• _What the exercise asks_: Records follow. Pull out every line that contains "none".

• _Stored data_:
##############################

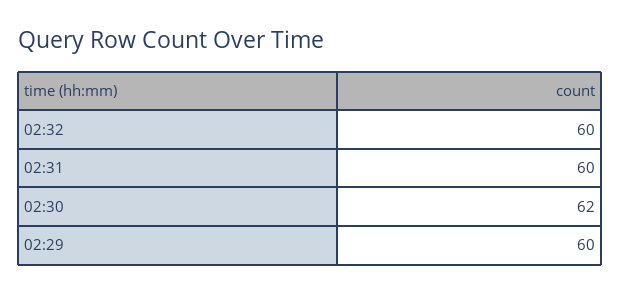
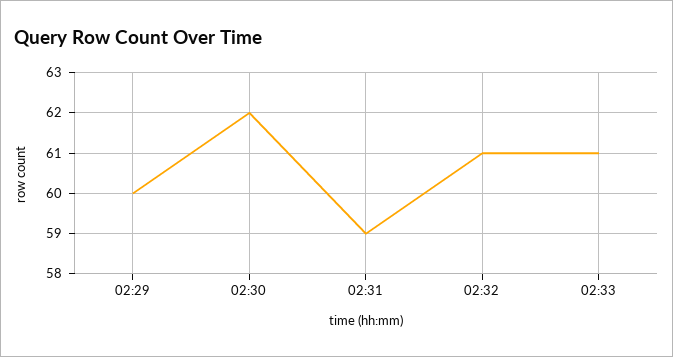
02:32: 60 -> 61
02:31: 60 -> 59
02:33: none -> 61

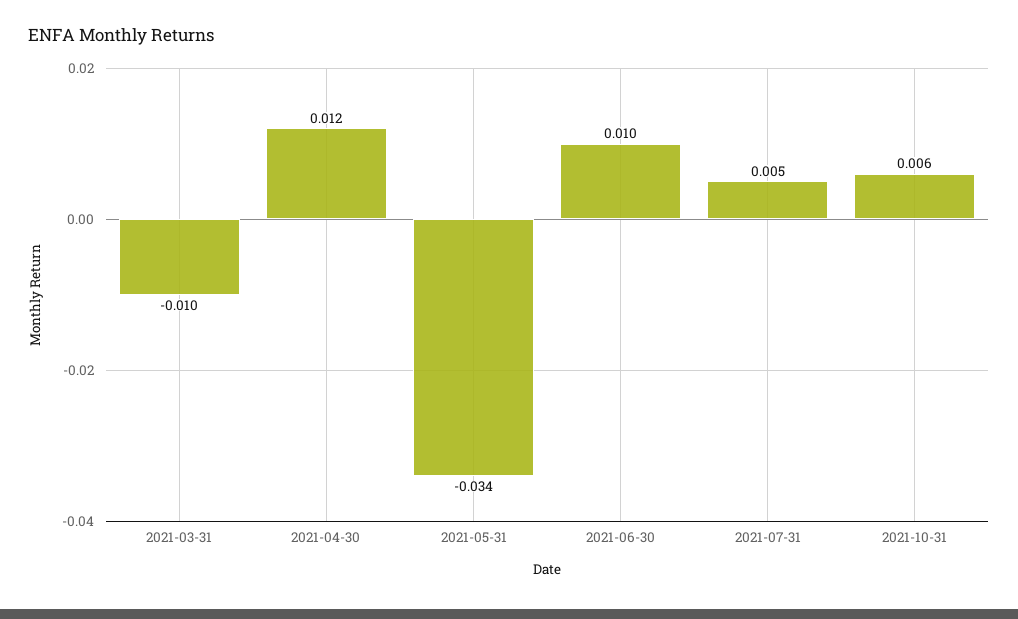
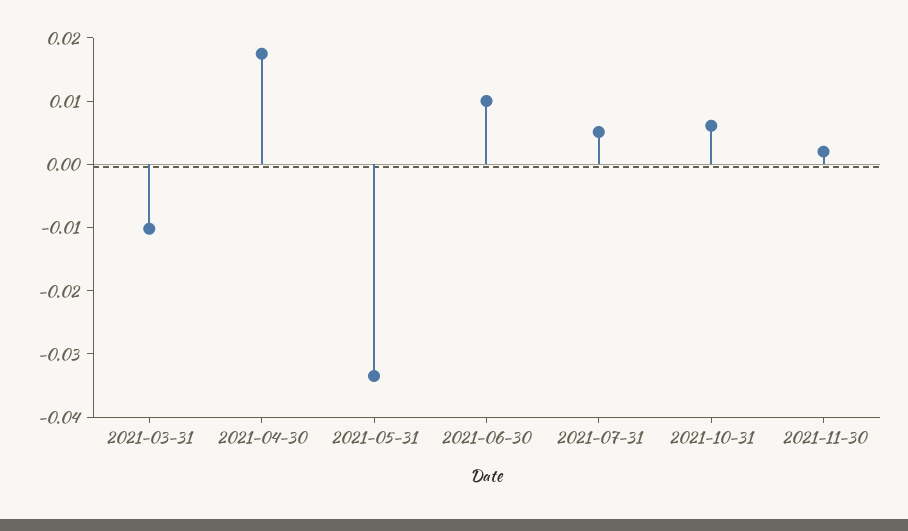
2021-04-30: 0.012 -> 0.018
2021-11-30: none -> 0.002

##############################

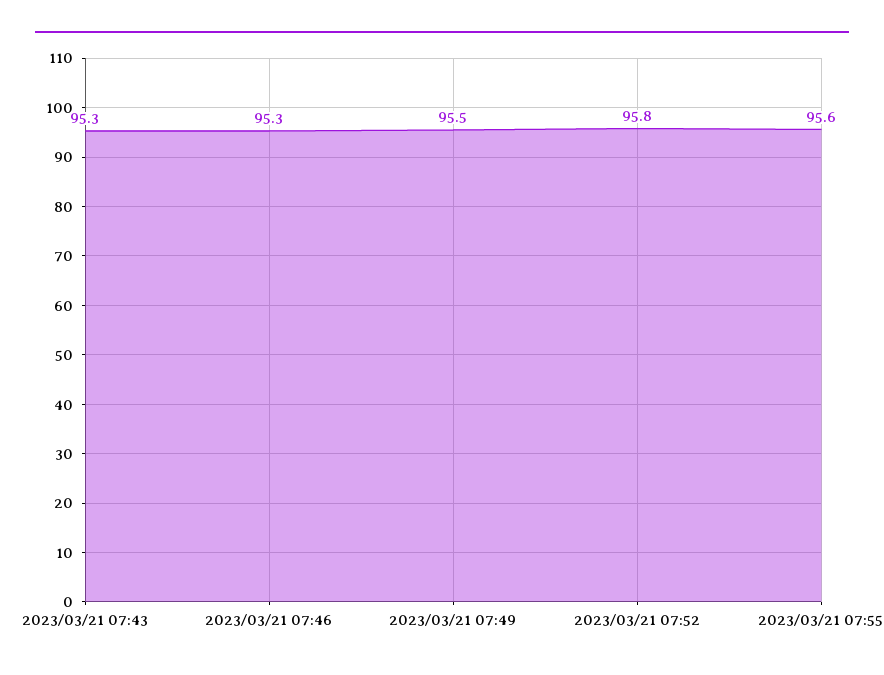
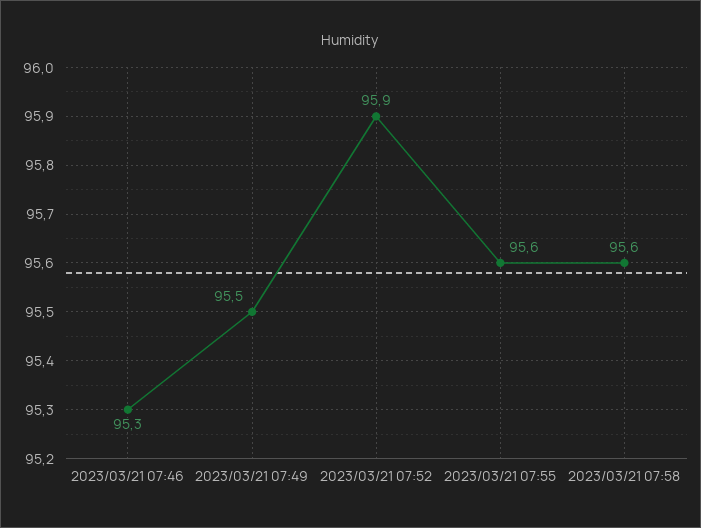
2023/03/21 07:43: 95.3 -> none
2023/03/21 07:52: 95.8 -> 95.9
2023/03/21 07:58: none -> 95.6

##############################

• _Exercise solution_:
02:33: none -> 61
2021-11-30: none -> 0.002
2023/03/21 07:43: 95.3 -> none
2023/03/21 07:58: none -> 95.6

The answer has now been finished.